Der letzte Tag des Jahres versprach schon beim Frühstück kein attraktives Laufwetter für den Schönwetter-Läufer aus Hänigsen. Wolken, immer mal wieder Nieselregen und Wind ließen bei mir einfach keine Lauflust entstehen. Erst der Blick auf die Waage, dann der Gedanke, dass ich in letzter Zeit einige Male beim Training nicht dabei war, brachte mich zur sofortigen, mentalen Anmeldung für meinen ersten Silvesterlauf.

Da ich von dieser Veranstaltung keine Ausschreibung oder sonstige Informationen außer "14.00h, Springhorstsee" hatte, wollte ich mich noch rasch mit Hilfe von Google informieren. Da war aber leider nicht viel zu holen. Verschiedene Suchbegriffe brachten mir bei "Veranstaltungen Burgwedel, Silvesterlauf Großburgwedel" die Topinformation "31.12.2004". Nix weiter. Na super! Keine Telefonnummer - keine Kontaktadresse - keine Startzeit. Andere Suchergebnisse hatten ähnlichen Informationsgehalt.

Eine Stunde später setzte ich mich mit meiner Frau in´s Auto. Motor an. Scheibenwischer an. Kurs Springhorstsee, Geheimveranstaltung. Durch das Schild "Springhorstsee" an der Bissendorfer Straße war der Start aber ohne weiteres auffindbar. Mit einem großen Parkplatz direkt neben der Start-/Ziellinie! Berlin-Marathon-Teilnehmer können von solchen örtlichen Verhältnissen sicher jahrelang träumen.

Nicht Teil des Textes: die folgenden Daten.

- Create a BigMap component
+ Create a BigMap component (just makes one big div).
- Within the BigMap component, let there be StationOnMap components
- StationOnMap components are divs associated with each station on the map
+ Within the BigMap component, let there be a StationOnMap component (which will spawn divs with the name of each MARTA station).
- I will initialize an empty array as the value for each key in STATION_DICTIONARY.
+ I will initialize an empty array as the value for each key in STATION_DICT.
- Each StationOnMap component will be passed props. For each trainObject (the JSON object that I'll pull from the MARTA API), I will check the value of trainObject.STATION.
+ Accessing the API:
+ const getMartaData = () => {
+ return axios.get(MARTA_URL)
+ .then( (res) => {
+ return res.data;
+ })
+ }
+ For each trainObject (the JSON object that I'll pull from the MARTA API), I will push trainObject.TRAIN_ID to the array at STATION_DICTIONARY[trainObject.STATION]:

Startnummern gab´s im Hotel Springhorstsee auf der anderen Seite vom "Ersten Mühlenbruchdamm" (erster Abschnitt der Laufstrecke). Mit der angesteckten Nummer vor dem Bauch und der Kamera regensicher in der Tasche machten wir uns auf die Suche nach weiteren Spargelsprintern. Vor dem Start wollte ich ja noch unbedingt ein Foto vom kompletten Spargelteam haben. In der letzten Minute tauchte dann der fünfte Athlet auf. Erneute Aufstellung. Knips. Fertig - und rein in´s Starterfeld.

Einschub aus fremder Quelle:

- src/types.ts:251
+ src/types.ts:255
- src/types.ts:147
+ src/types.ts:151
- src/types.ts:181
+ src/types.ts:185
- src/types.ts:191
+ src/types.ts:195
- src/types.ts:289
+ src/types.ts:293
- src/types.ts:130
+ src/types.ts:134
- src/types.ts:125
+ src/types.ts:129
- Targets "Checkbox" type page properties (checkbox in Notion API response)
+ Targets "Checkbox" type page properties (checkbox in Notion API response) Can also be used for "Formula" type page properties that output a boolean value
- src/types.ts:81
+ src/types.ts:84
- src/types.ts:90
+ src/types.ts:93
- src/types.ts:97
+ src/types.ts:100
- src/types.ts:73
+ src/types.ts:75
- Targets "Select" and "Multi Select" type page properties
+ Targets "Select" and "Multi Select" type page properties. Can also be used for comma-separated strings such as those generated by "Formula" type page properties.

Die SpargelathletenErster Mühlenbruchdamm

In der Zwischenzeit hatte Herr Otto Bahlo, Bürgermeister von Burgwedel, seine Pistole mit einer ordentlichen Silvesterfüllung versehen, um dann mit einem Riesenkracher 176 Teilnehmer auf die 6.170 Meter zu schicken. Auf Wirtschafts- und Waldwegen ging es dann auf einem etwa-Rechteckkurs in einiger Entfernung um den See. Die vierte Ecke war abgeflacht und verlief 200 Meter parallel zur Autobahn 7, Richtung Kassel. Nach Verlassen der A7 ging es dann schnurgerade auf dem Weg "Erster Mühlenbruchdamm" direkt zum Ziel.

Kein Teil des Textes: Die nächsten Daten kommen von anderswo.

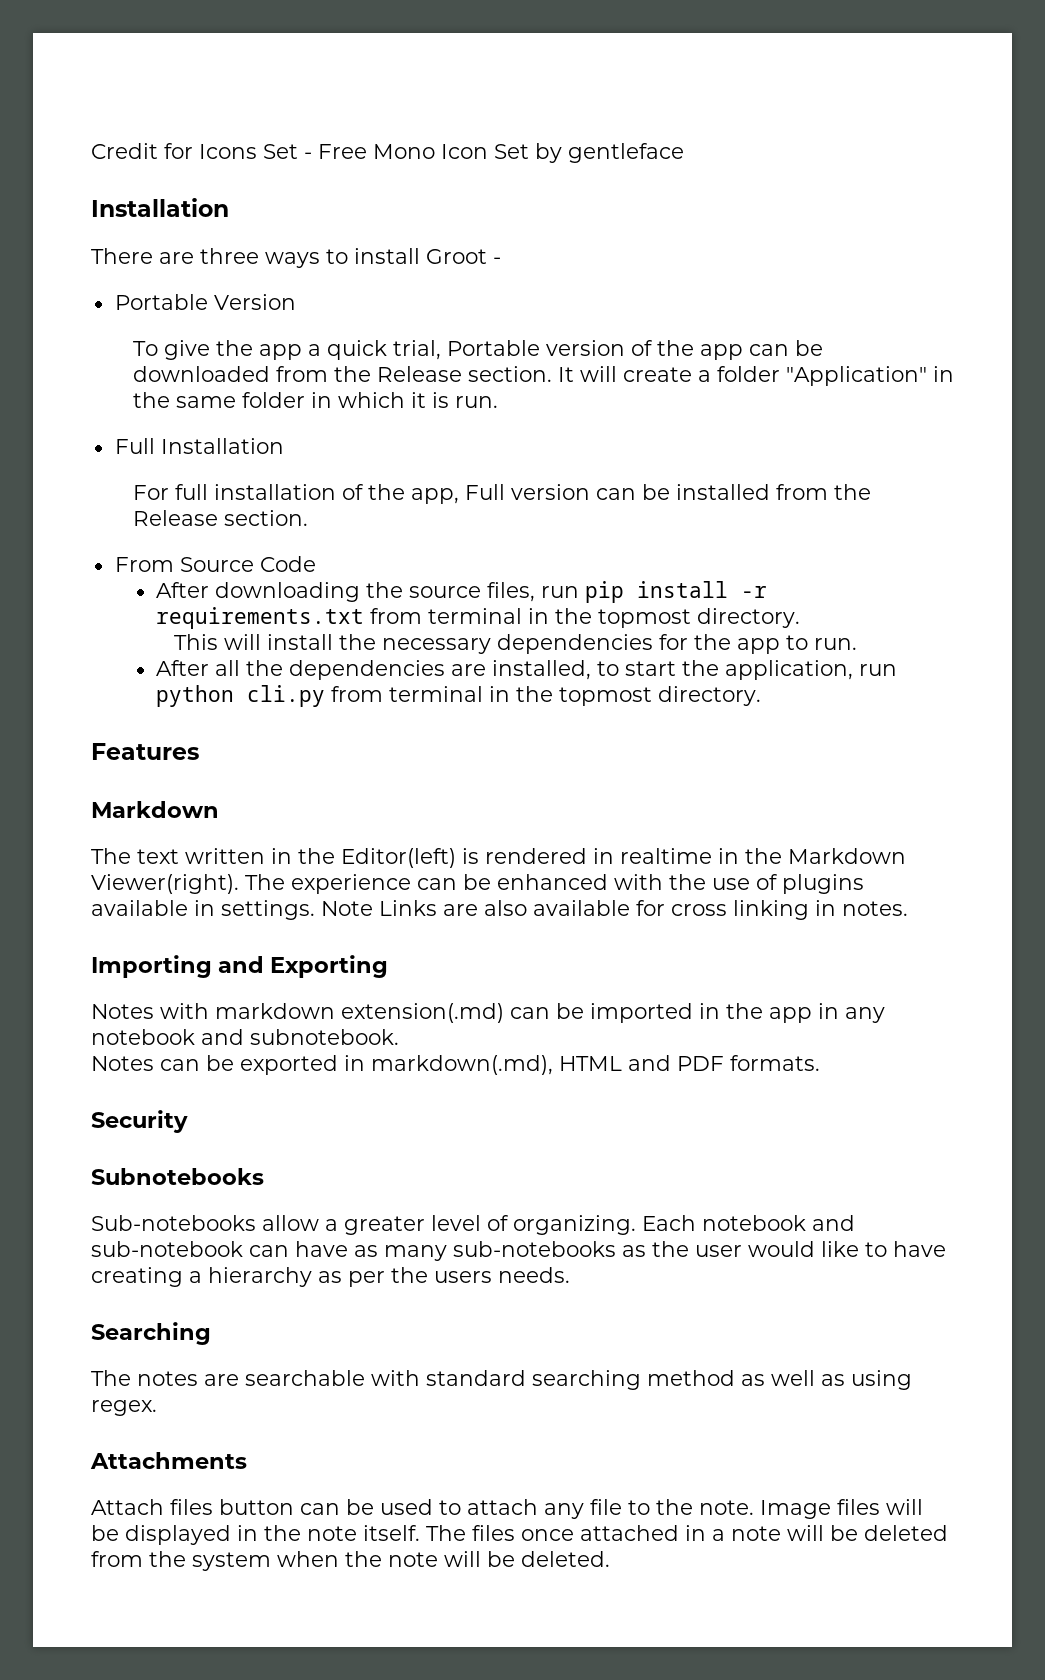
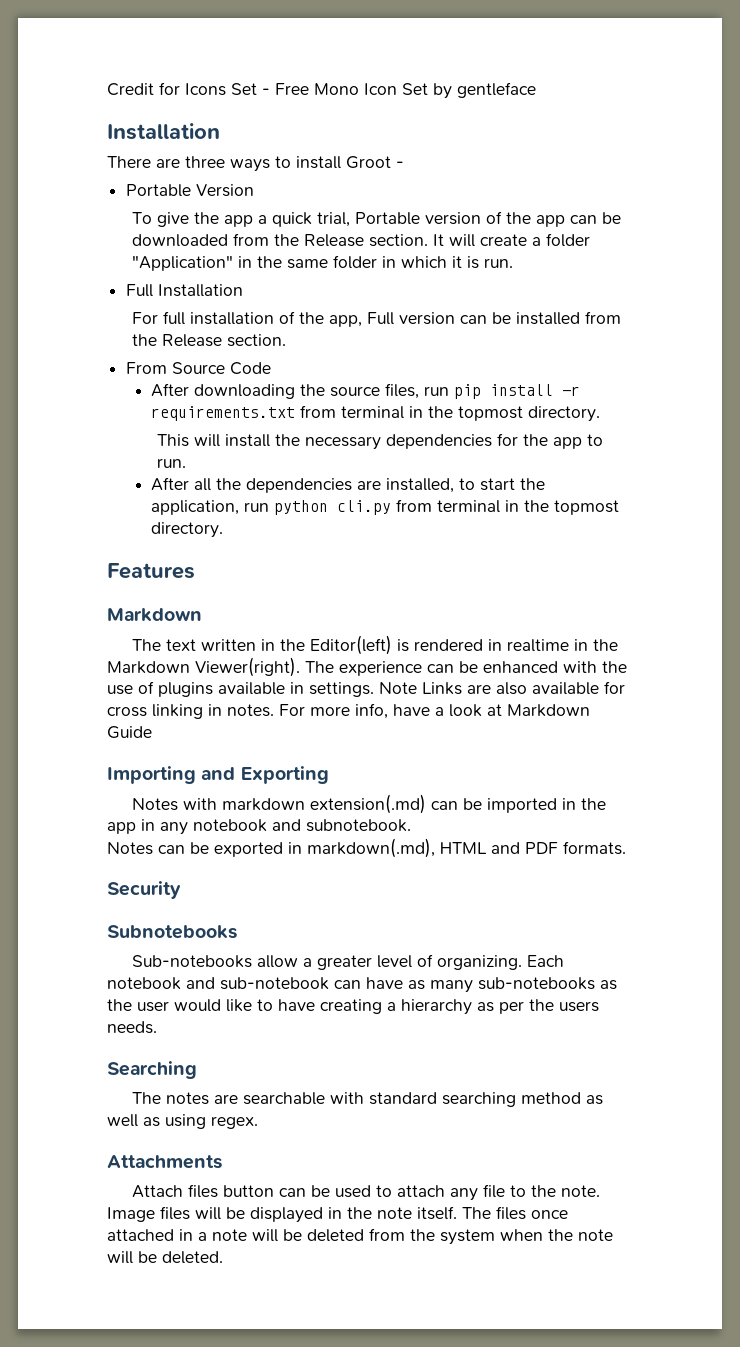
+ For more info, have a look at Markdown Guide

Für die Strecke habe ich selbstgestoppte 29:47 gebraucht. In der HAZ war Matthias mit 25:03 als 3. in der Altersklasse M40 aufgeführt. Ralf wurde von seinem Sohn Marc so unter Leistungsdruck gesetzt, dass er nicht dazu kam, auf die Stoppuhr zu drücken und Henning wartet noch auf die Ergebnisliste vom Veranstalter.

Wegen des feuchtkühlen Wetters blieben die Athleten nur kurz für einen heißen Tee zusammen um dann rasch die heimatliche Dusche anzusteuern.